In what some may construe as an effort by the Pennsylvania Superior Court to salvage something positive out of 2016, an Opinion was issued today which effectively opens Pennsylvania’s family courts to dissolve out-of-state civil unions
The matter of Neyman v. Buckley (No. 2203 EDA 2015) arose out of Philadelphia County. The parties were attempting to have their 2002 Vermont civil union dissolved in the Philadelphia Family Court. The trial court, however, dismissed the divorce complaint related to the civil union on the basis that it did not have jurisdiction over the action. The trial court based its decision on statutory language which established the court’s jurisdiction to divorce parties from the “bonds of matrimony” and, therefore, could not issue a decree or order dissolving the out-of-state civil union.
The other problem in this case, was that Pennsylvania County examined the Vermont code and saw the procedural separation between dissolving civil unions and marriages. In short, Vermont retained a legal distinction between marriages and civil unions, though they gave them the same rights and access to the family courts. It was on this basis that the Philadelphia court dismissed the complaint to dissolve the civil union and noted that the action sounded more specifically in the civil trial division (i.e. address the civil union as a contract).
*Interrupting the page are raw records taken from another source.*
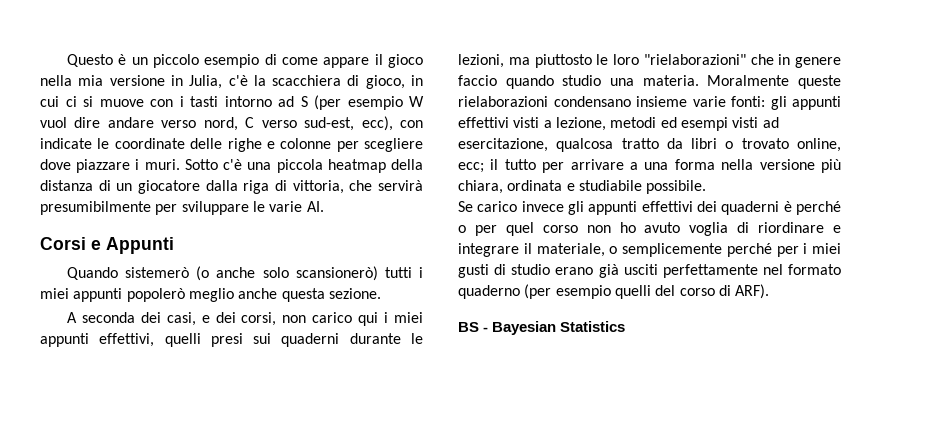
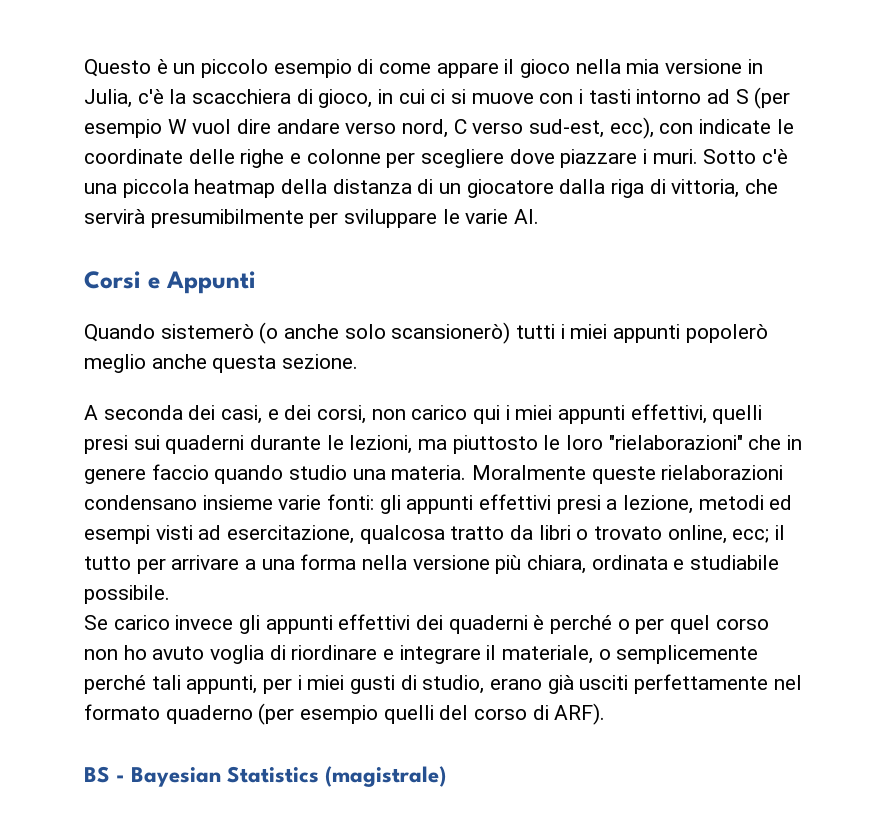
- Moralmente queste rielaborazioni condensano insieme varie fonti: gli appunti effettivi visti a lezione, metodi ed esempi visti ad esercitazione, qualcosa tratto da libri o trovato online, ecc; il tutto per arrivare a una forma nella versione più chiara, ordinata e studiabile possibile.
+ Moralmente queste rielaborazioni condensano insieme varie fonti: gli appunti effettivi presi a lezione, metodi ed esempi visti ad esercitazione, qualcosa tratto da libri o trovato online, ecc; il tutto per arrivare a una forma nella versione più chiara, ordinata e studiabile possibile.
- Se carico invece gli appunti effettivi dei quaderni è perché o per quel corso non ho avuto voglia di riordinare e integrare il materiale, o semplicemente perché per i miei gusti di studio erano già usciti perfettamente nel formato quaderno (per esempio quelli del corso di ARF).
+ Se carico invece gli appunti effettivi dei quaderni è perché o per quel corso non ho avuto voglia di riordinare e integrare il materiale, o semplicemente perché tali appunti, per i miei gusti di studio, erano già usciti perfettamente nel formato quaderno (per esempio quelli del corso di ARF).
- BS - Bayesian Statistics
+ BS - Bayesian Statistics (magistrale)

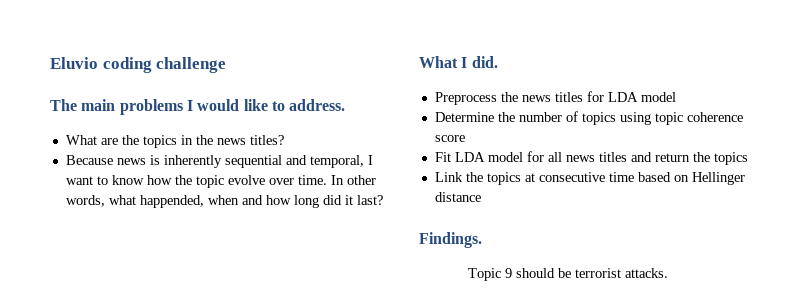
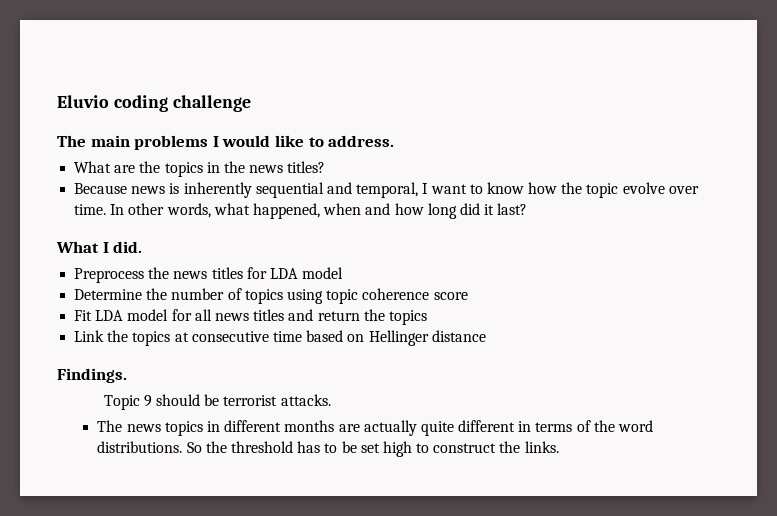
- In other words, what happended, when and how long did it last?
+ In other words, what happened, when and how long did it last?
+ The news topics in different months are actually quite different in terms of the word distributions. So the threshold has to be set high to construct the links.

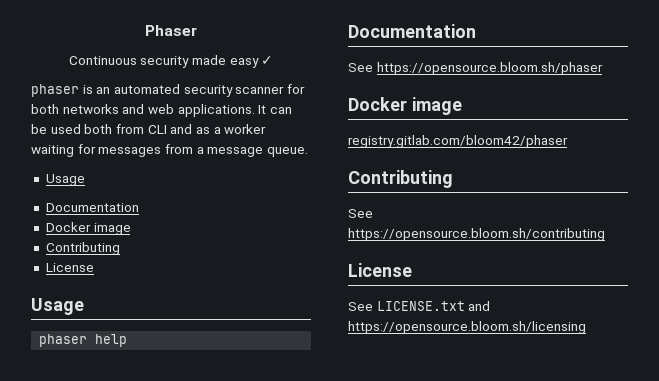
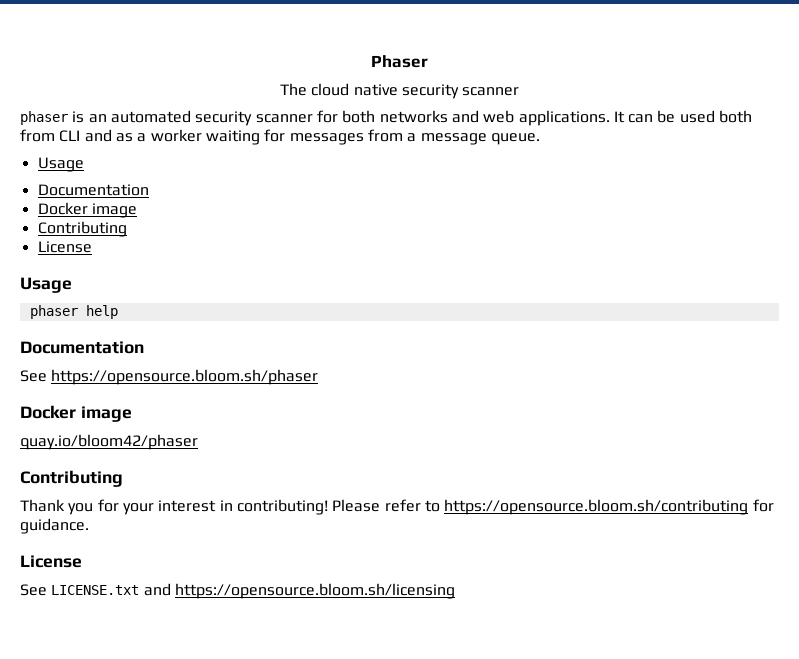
- Continuous security made easy ✓
+ The cloud native security scanner
- registry.gitlab.com/bloom42/phaser
+ quay.io/bloom42/phaser
  Contributing
- See https://opensource.bloom.sh/contributing
+ Thank you for your interest in contributing! Please refer to https://opensource.bloom.sh/contributing for guidance.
Neither party was contesting the dissolution of their civil union. They entered into the union in July 2002 before same-sex marriage was legal and began living separate and apart five months later in December. Since then, they have been living in legal limbo without having residency in a state to dissolve their union or access to the court’s due to Pennsylvania’s Defense of Marriage Act (DOMA).
Many family law practitioners, myself included, have successfully dissolved civil unions in some counties, but those courts which did so in some ways hindered the clarification of this issue. Despite the decisions legalizing same-sex marriage and invalidating Pennsylvania’s DOMA, the state legislature has not updated the marriage and divorce codes to account for the new law of the land. Without legislative action, it would be the appellate courts which would shape the law and offer some precedence to clarify the question as to what types of unions can be addressed by the family courts.
Within this context, the Philadelphia court, in denying the dissolution of an uncontested, no economic issue case, did Pennsylvania law a tremendous favor: it created a test case for which the Superior Court could weigh the argument offered by the trial court and conclude that, “the legal properties of a Vermont civil union weigh in favor of recognizing such unions as the legal equivalent of marriage for purposes of dissolution under the [Pennsylvania] Divorce Code.” Citing prior case law (Himmelberger), the civil union has a distinct “odor of marriage” and that the only substantive difference between a civil union and a marriage are “sexual orientation and semantics.”
The strong Pennsylvania public policy in favor of granting comity to another state’s laws so long as they do not contradict those of the Commonwealth was also cited by the Superior Court. Pennsylvania family courts “must recognize their Vermont civil union as the legal equivalent of a marriage for the purpose of dissolution.”
Accordingly, the Superior Court reversed the Philadelphia County dismissal of the complaint and remanded it back to the Family Court to be addressed under Pennsylvania Divorce law. Practically speaking, this decision means issuing a Decree dissolving their civil union upon application by the parties and unambiguously establishing the Family Courts as a venue for dissolving civil unions.